Change listing data:

#####

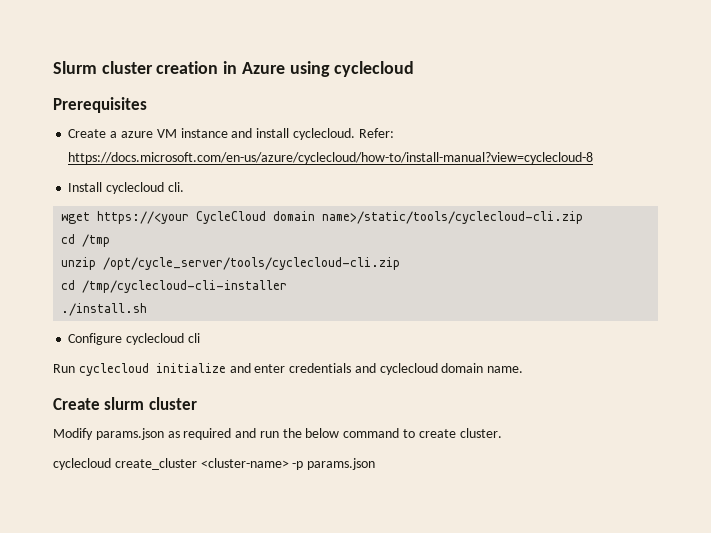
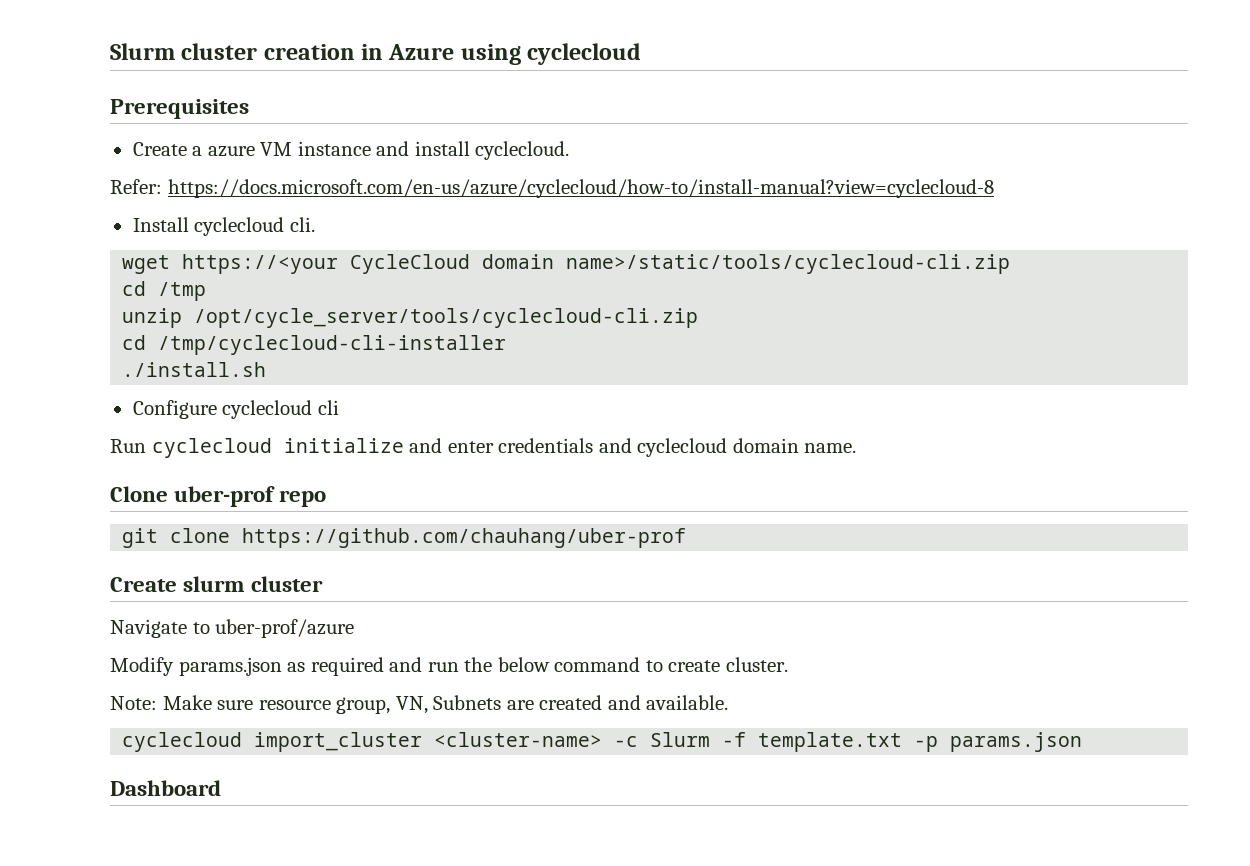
- Create a azure VM instance and install cyclecloud. Refer: https://docs.microsoft.com/en-us/azure/cyclecloud/how-to/install-manual?view=cyclecloud-8
+ Create a azure VM instance and install cyclecloud.
+ Refer: https://docs.microsoft.com/en-us/azure/cyclecloud/how-to/install-manual?view=cyclecloud-8
+ Clone uber-prof repo
+ git clone https://github.com/chauhang/uber-prof
+ Navigate to uber-prof/azure
- cyclecloud create_cluster <cluster-name> -p params.json
+ Note: Make sure resource group, VN, Subnets are created and available.
+ cyclecloud import_cluster <cluster-name> -c Slurm -f template.txt -p params.json
+ Dashboard

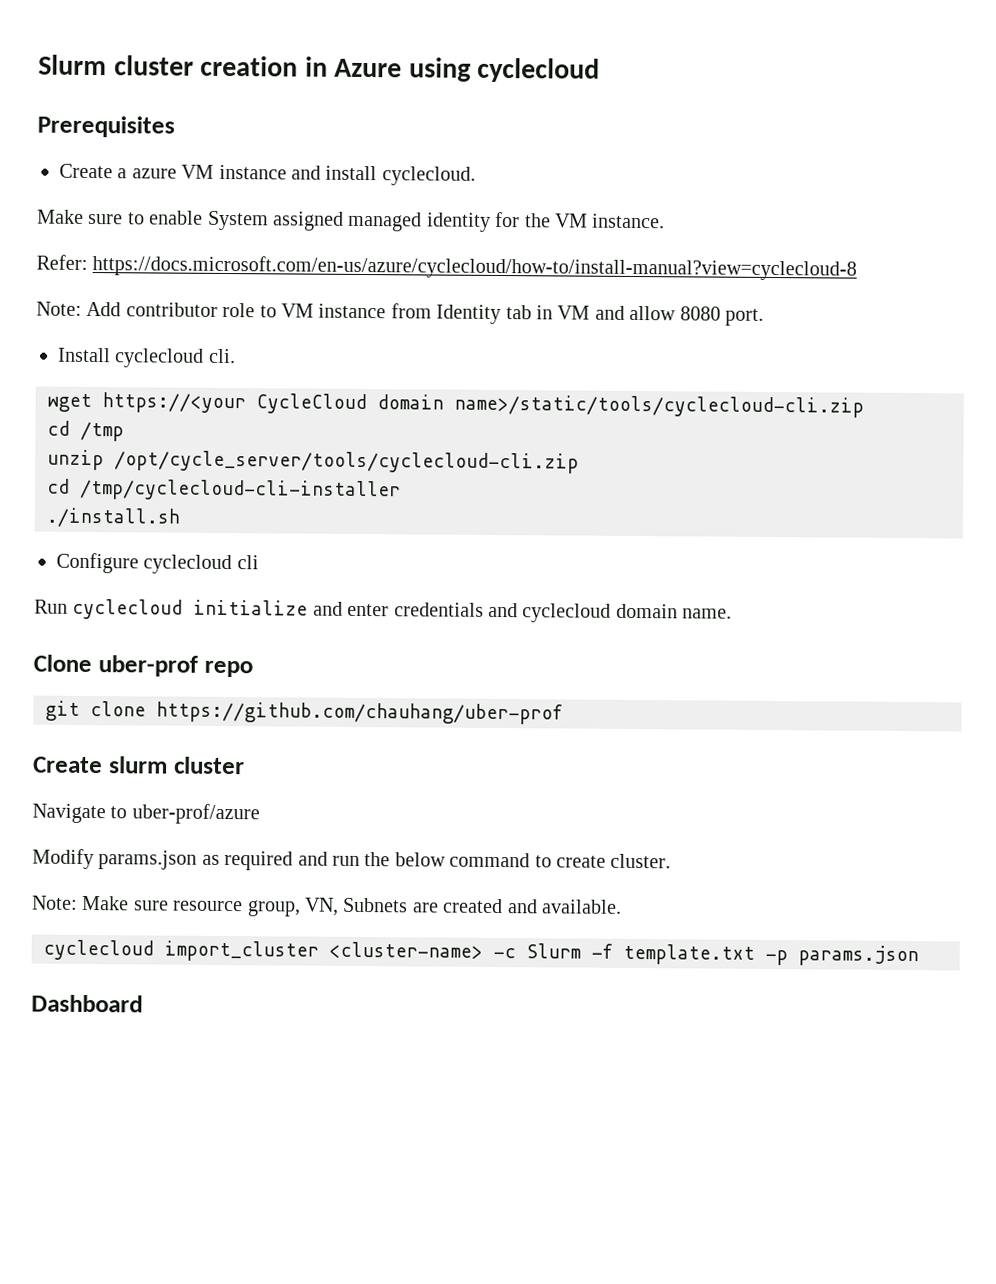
+ Make sure to enable System assigned managed identity for the VM instance.
  Refer: https://docs.microsoft.com/en-us/azure/cyclecloud/how-to/install-manual?view=cyclecloud-8
+ Note: Add contributor role to VM instance from Identity tab in VM and allow 8080 port.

#####

*Problem requirements:*
Write down how many lines of the data above contain the string "Note", and include nothing besides that number.

*Result below:*
2